[DATASET EXCERPTS Boundary: Start]

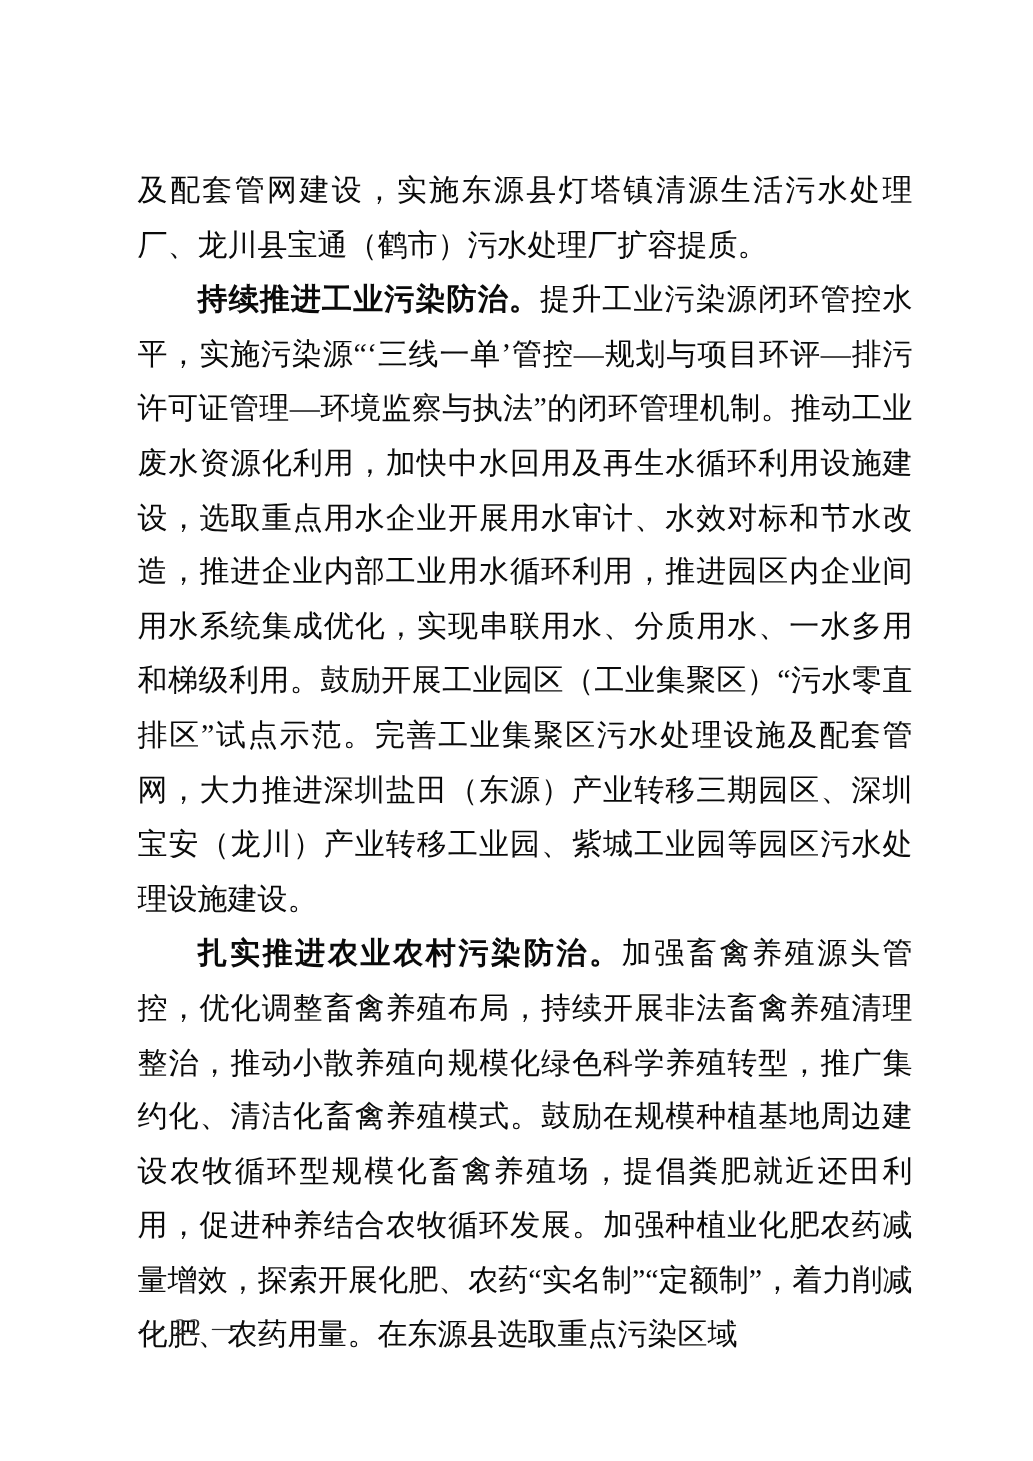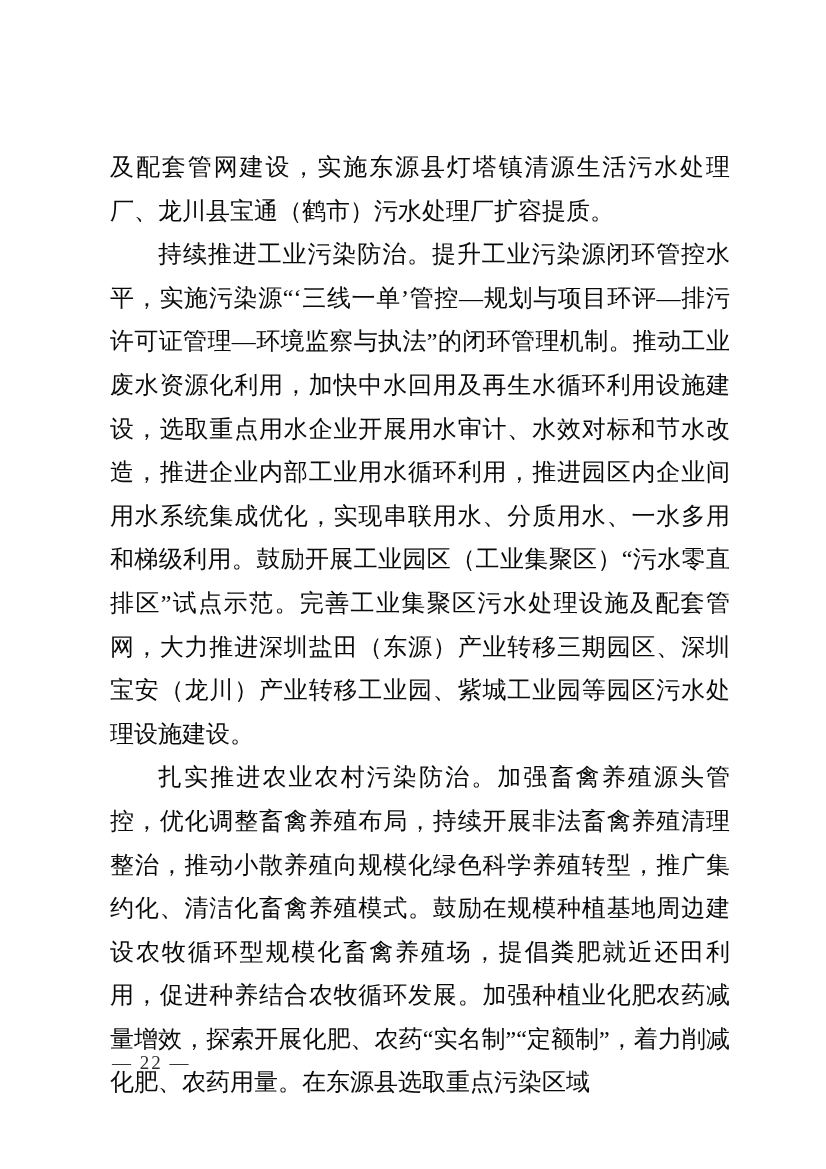"及配套管网建设，实施东源县灯塔镇清源生活污水处理厂、龙川县宝通（鹤市）污水处理厂" .content { top: 146px -> 132px }
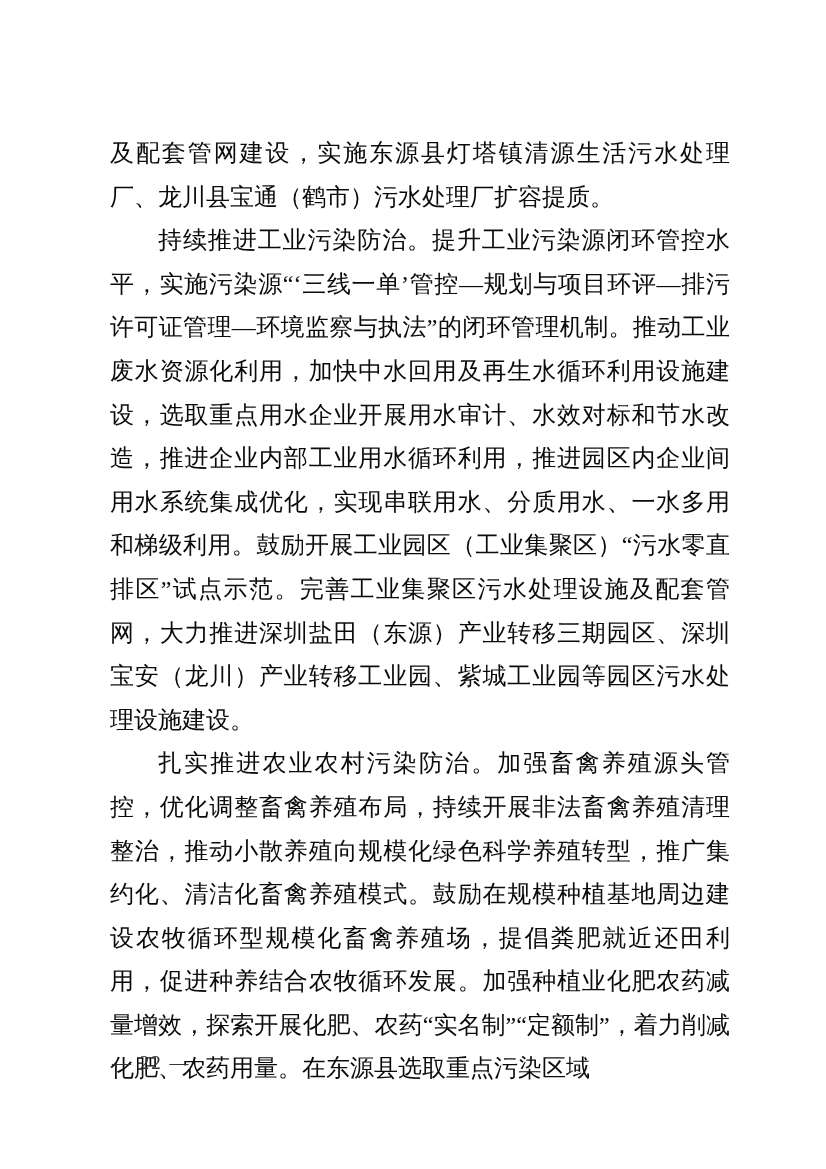"持续推进工业污染防治。" .bold-lead { font-weight: normal -> bold }
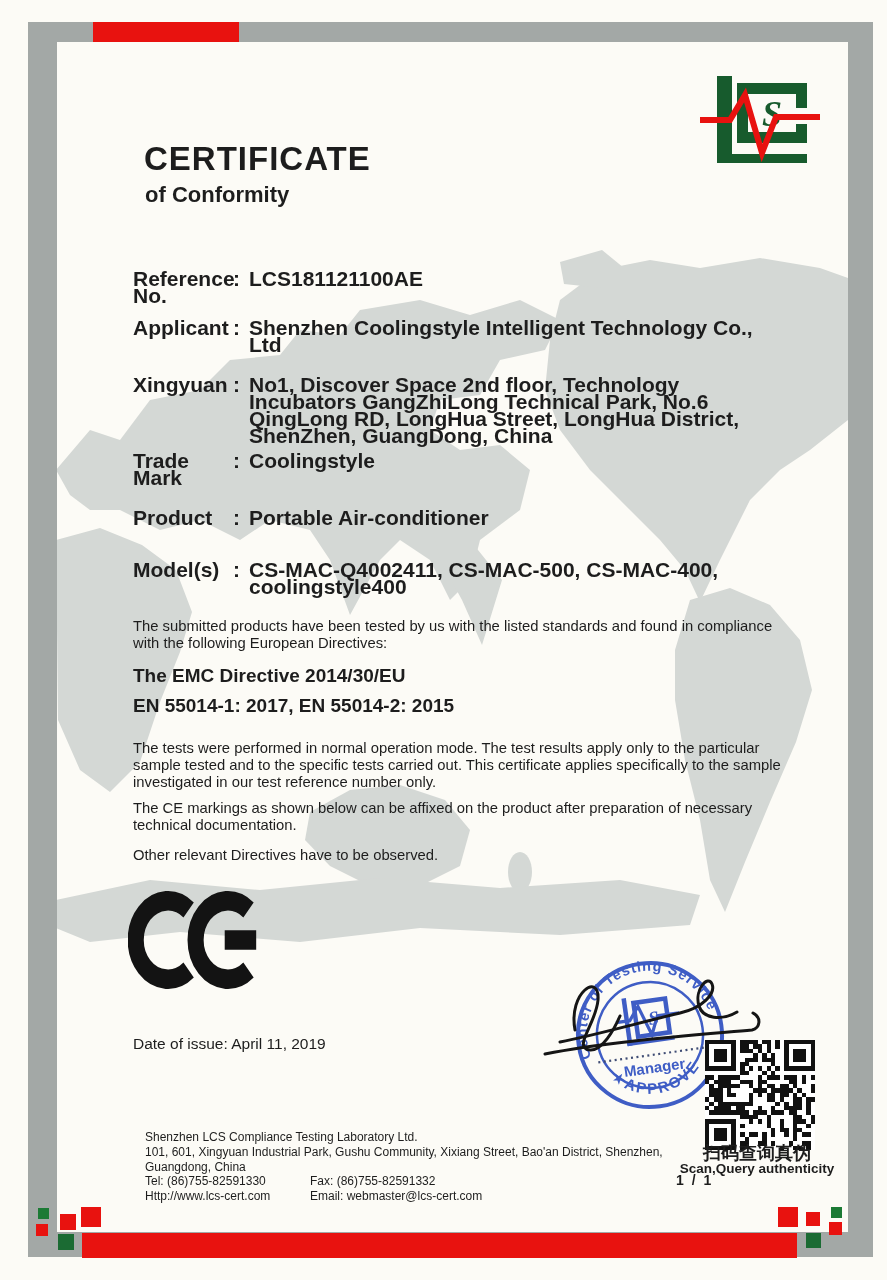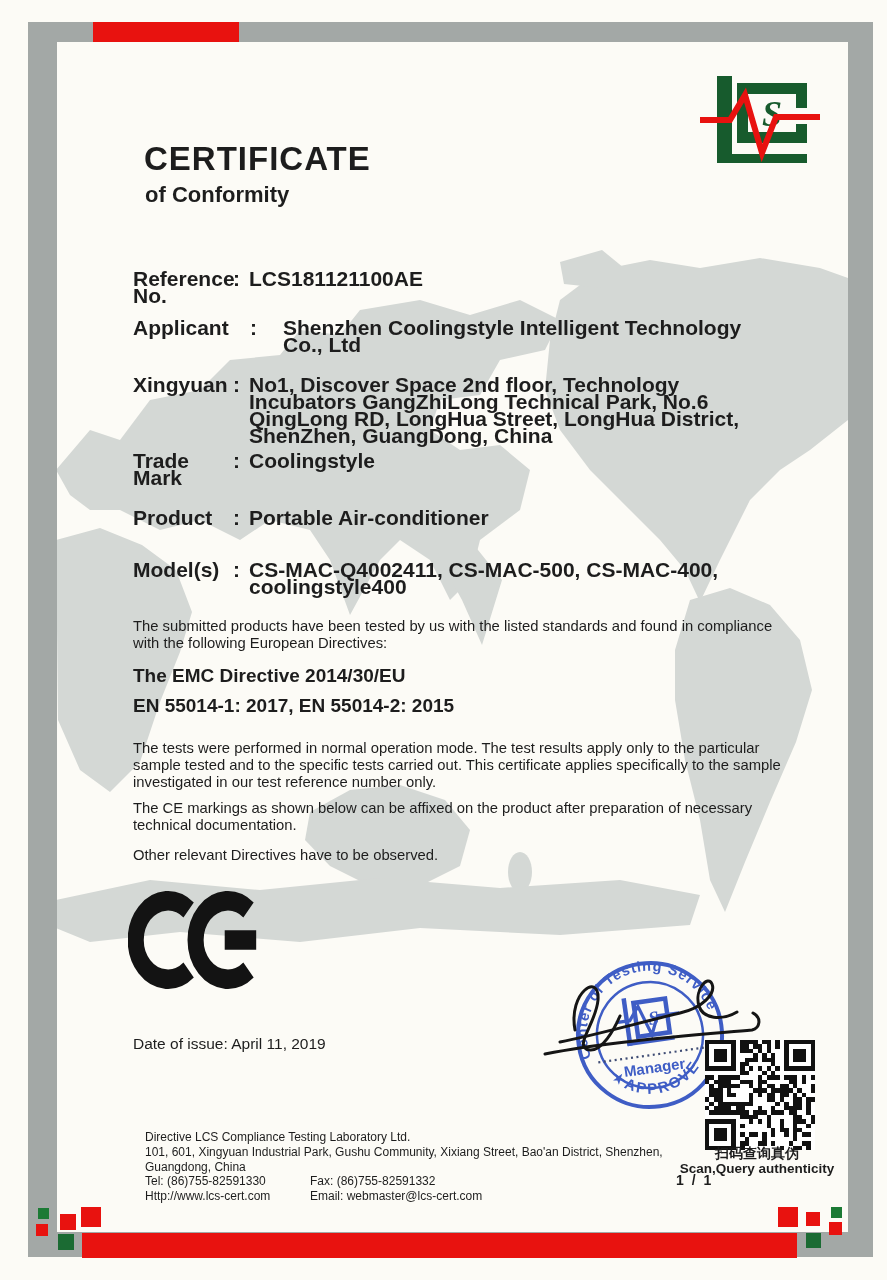"Applicant" div.field-row { gap: 17px -> none }
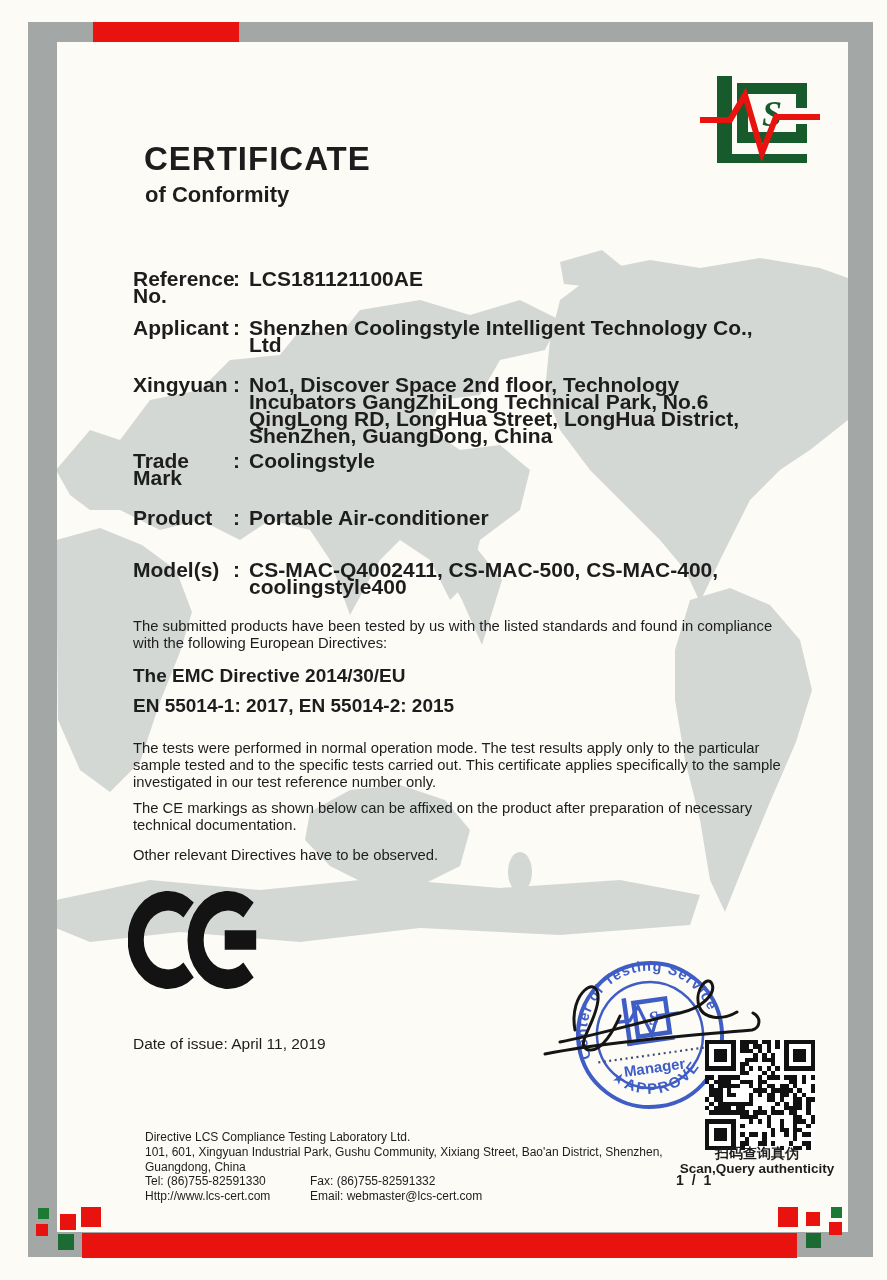"Directive LCS Compliance Testing" div { text: Directive -> Shenzhen }
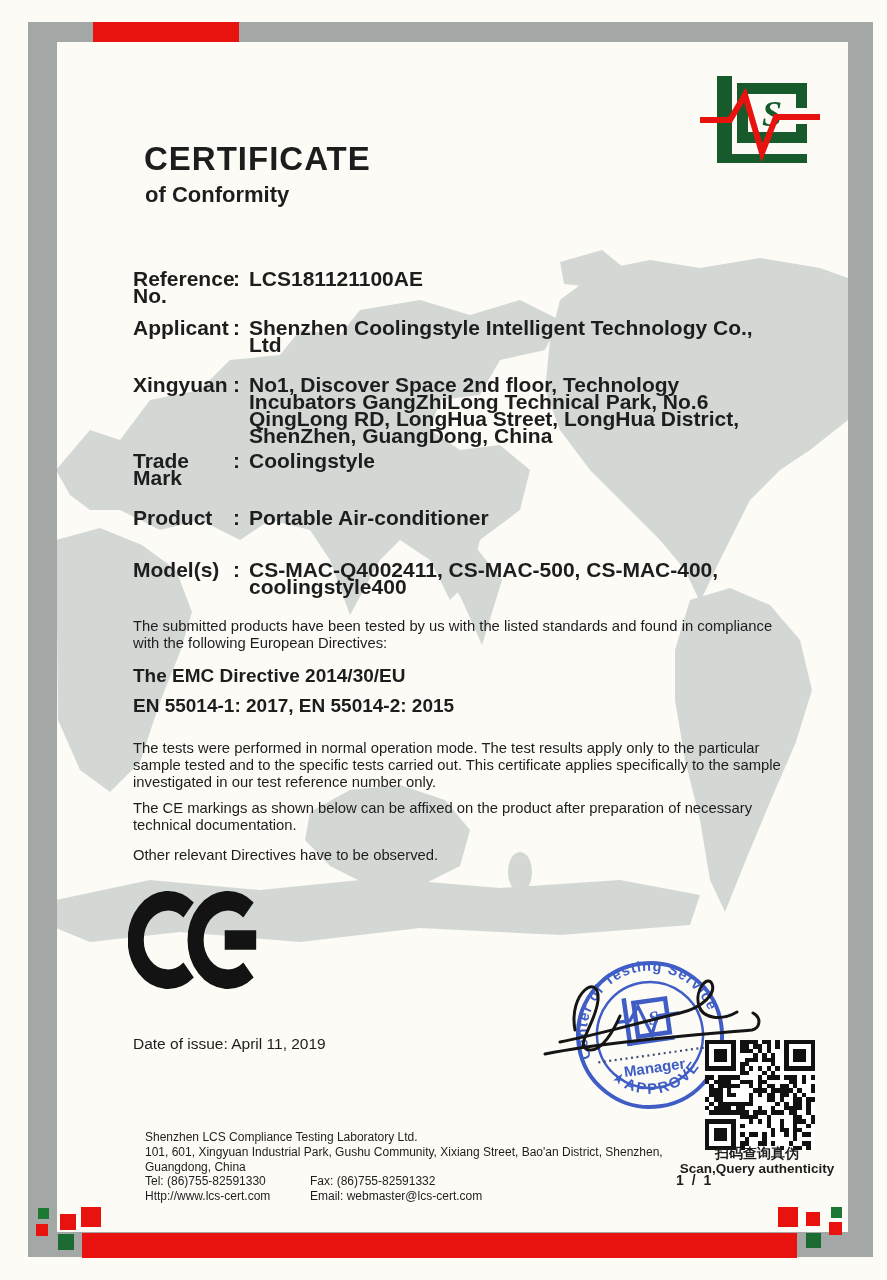"扫码查询真伪" .qr-cap .cn { font-size: 14px -> 18px }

[DATASET EXCERPTS Boundary: End]

HOW TO COMPLETE THIS TASK
Pictures are not part of the copy. Reproduce the lines from the one with "gap: 17px ->" through the end of the listing above.

RESULT
"Applicant" div.field-row { gap: 17px -> none }
"Directive LCS Compliance Testing" div { text: Directive -> Shenzhen }
"扫码查询真伪" .qr-cap .cn { font-size: 14px -> 18px }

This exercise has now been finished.